While I am sufficiently crunchy I am of the camp that I feel "watching the birth of her younger sibling" may be a bit too much, too soon. I have seen videos of some hypnobirths where the moms were quite zen about it all but I wonder if you can really make it seem all that "non-pain-worthy". And while you may be making some normal labor grunts - she , in her childlike innocence may think you are being horribly mutilated (or in some deep pain) and that may indeed traumatize her. My 2 yr old daughter is very empathetic and will cry real tears if I fake some to show "momma has been hurt". For her - it all seems real, intense and she loves momma too much to see her in pain.
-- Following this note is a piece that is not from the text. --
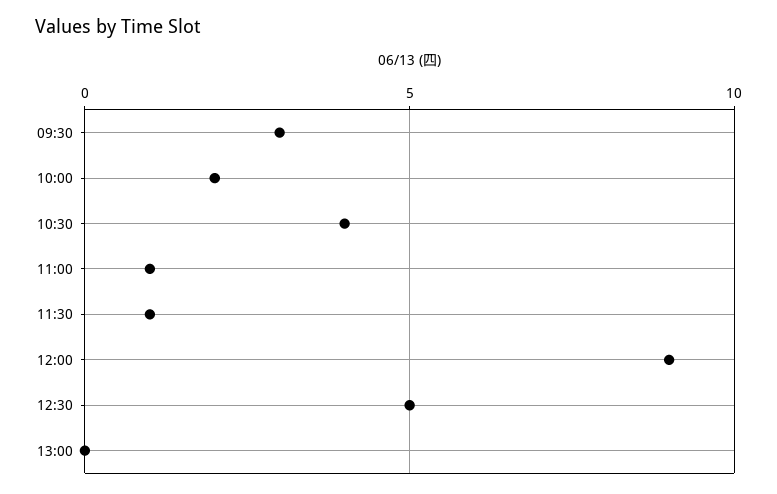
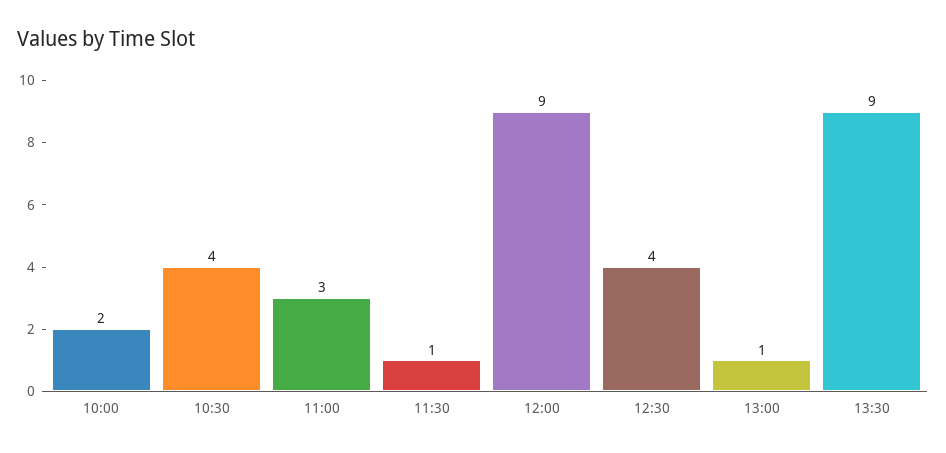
09:30: 3 -> none
11:00: 1 -> 3
12:30: 5 -> 4
13:00: 0 -> 1
13:30: none -> 9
Now imagine momma screaming, grunting, tearing and bleeding? Yes human labor looks far worse than it feels (to some of the women). Example - I didn't think labor was that much of a deal really. But I still grunted and screamed (to push the baby out). I vomitted and moaned and cried. I am sure my husband thought I went through a lot more than I actually did.

Since you cannot read my emotions - just to clarify, I am writing all this rather dispassionately. I am not criticizing you or your choice. I am rather curious about your viewpoint actually. Although that may be a complete thread hijack


----------



## h20nwine (Jun 7, 2011)

My daughter seemed to discover her clitoris at 15 months old. She was very interested at every diaper change for a couple of weeks and now seems to have moved on.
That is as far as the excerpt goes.